**Exercise objective:** Once the line with "07:50:56: 0 -> none" is found in the entries below, print it and each following line exactly, stopping after the line with "09:00:30: none -> 0"; print nothing else.

**Dataset excerpts:**
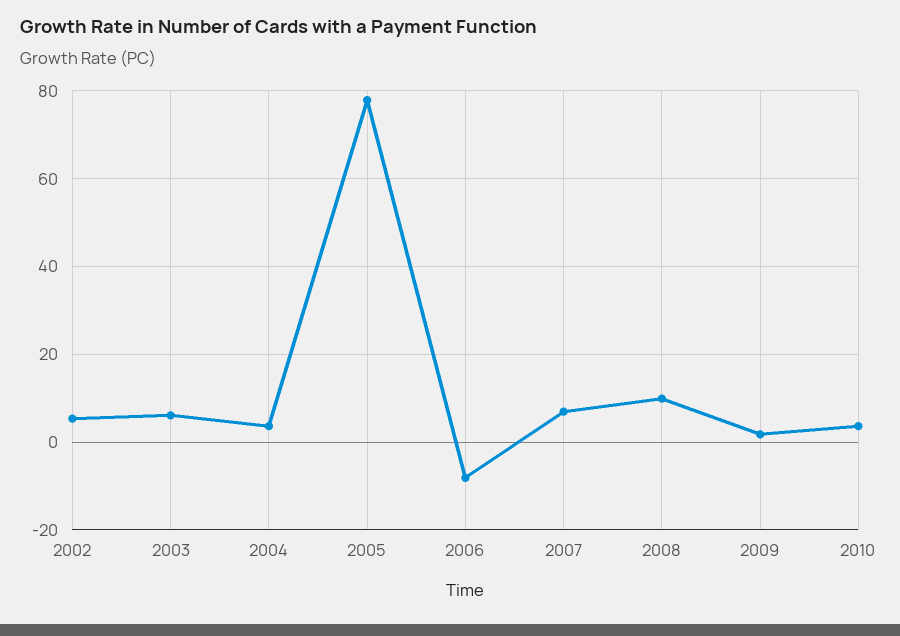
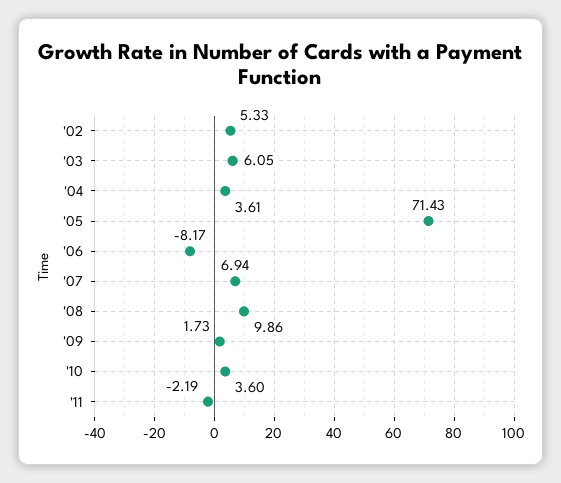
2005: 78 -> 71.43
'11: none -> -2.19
--
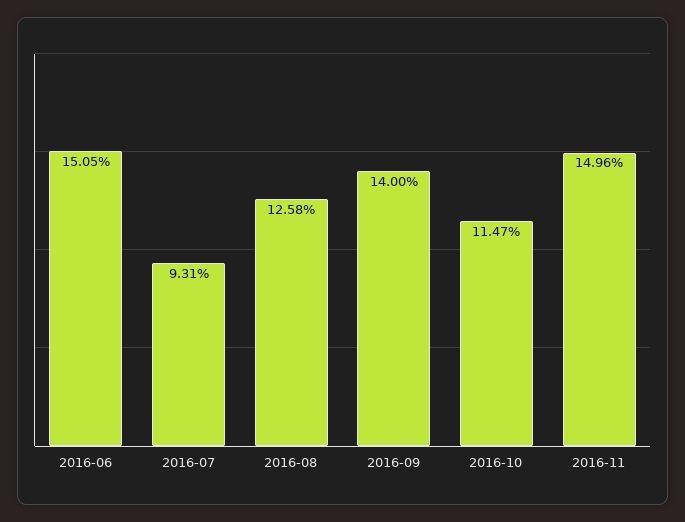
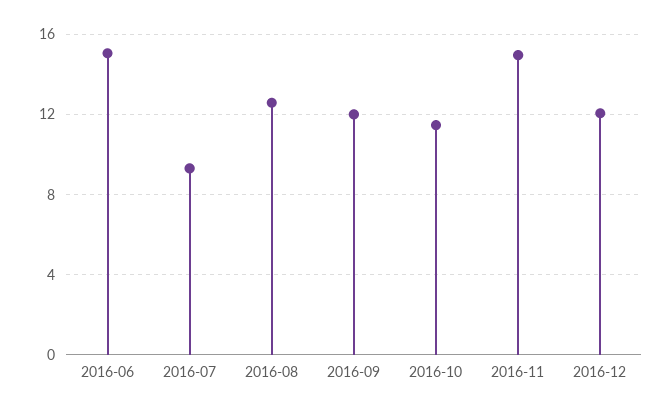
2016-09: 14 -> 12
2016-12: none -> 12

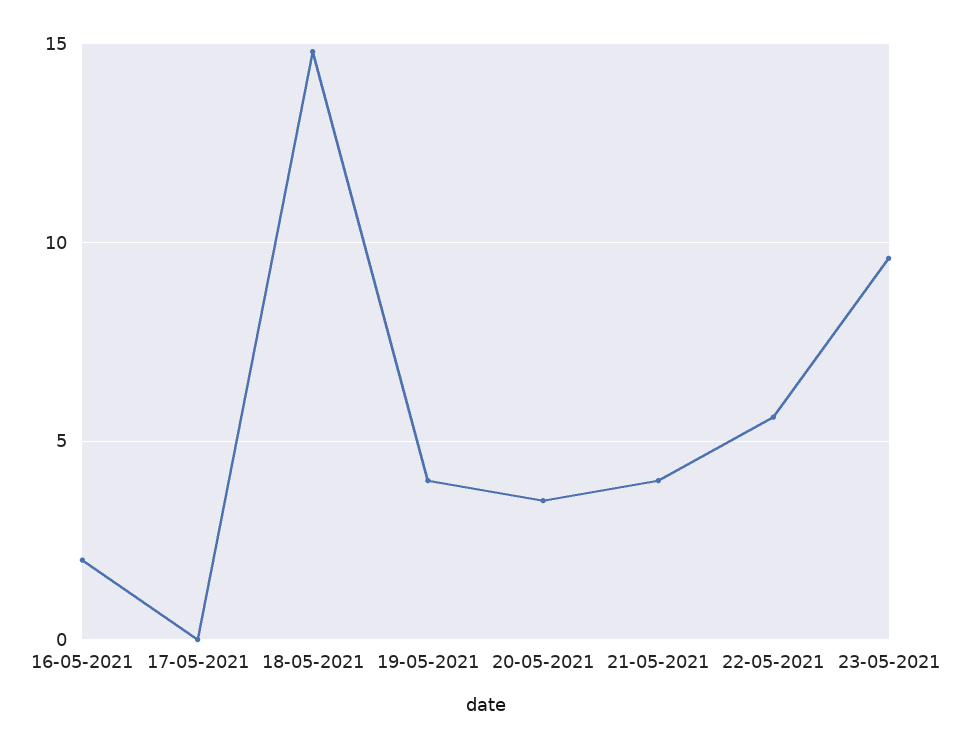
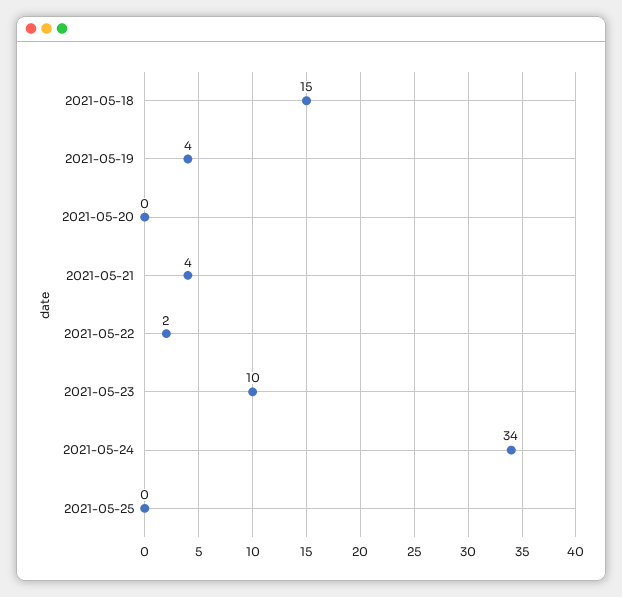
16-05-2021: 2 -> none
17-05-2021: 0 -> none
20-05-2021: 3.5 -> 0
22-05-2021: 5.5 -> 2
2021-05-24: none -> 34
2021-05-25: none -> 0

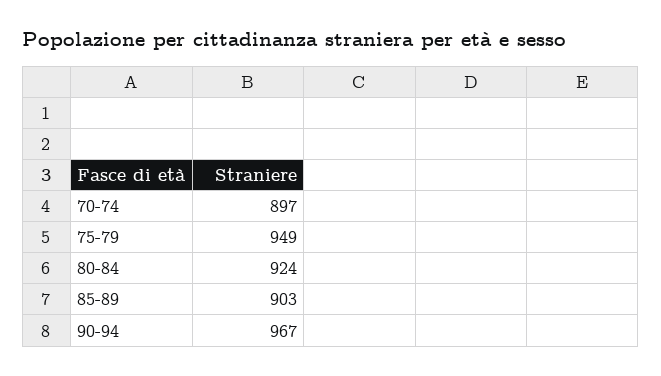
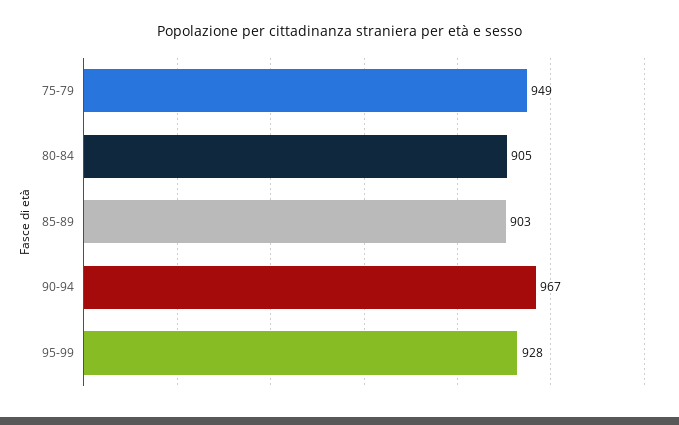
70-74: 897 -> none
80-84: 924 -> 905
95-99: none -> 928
...
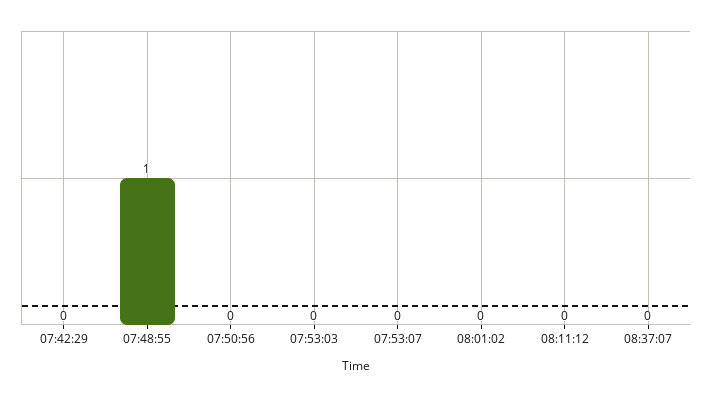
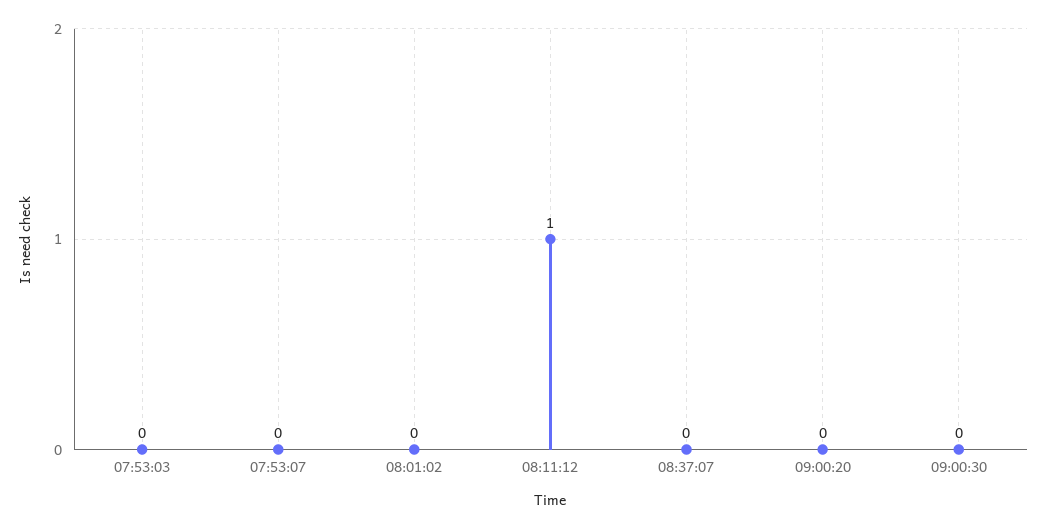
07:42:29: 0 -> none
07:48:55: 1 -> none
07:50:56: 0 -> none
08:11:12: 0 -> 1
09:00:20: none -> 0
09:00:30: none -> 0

**Solution:**
07:50:56: 0 -> none
08:11:12: 0 -> 1
09:00:20: none -> 0
09:00:30: none -> 0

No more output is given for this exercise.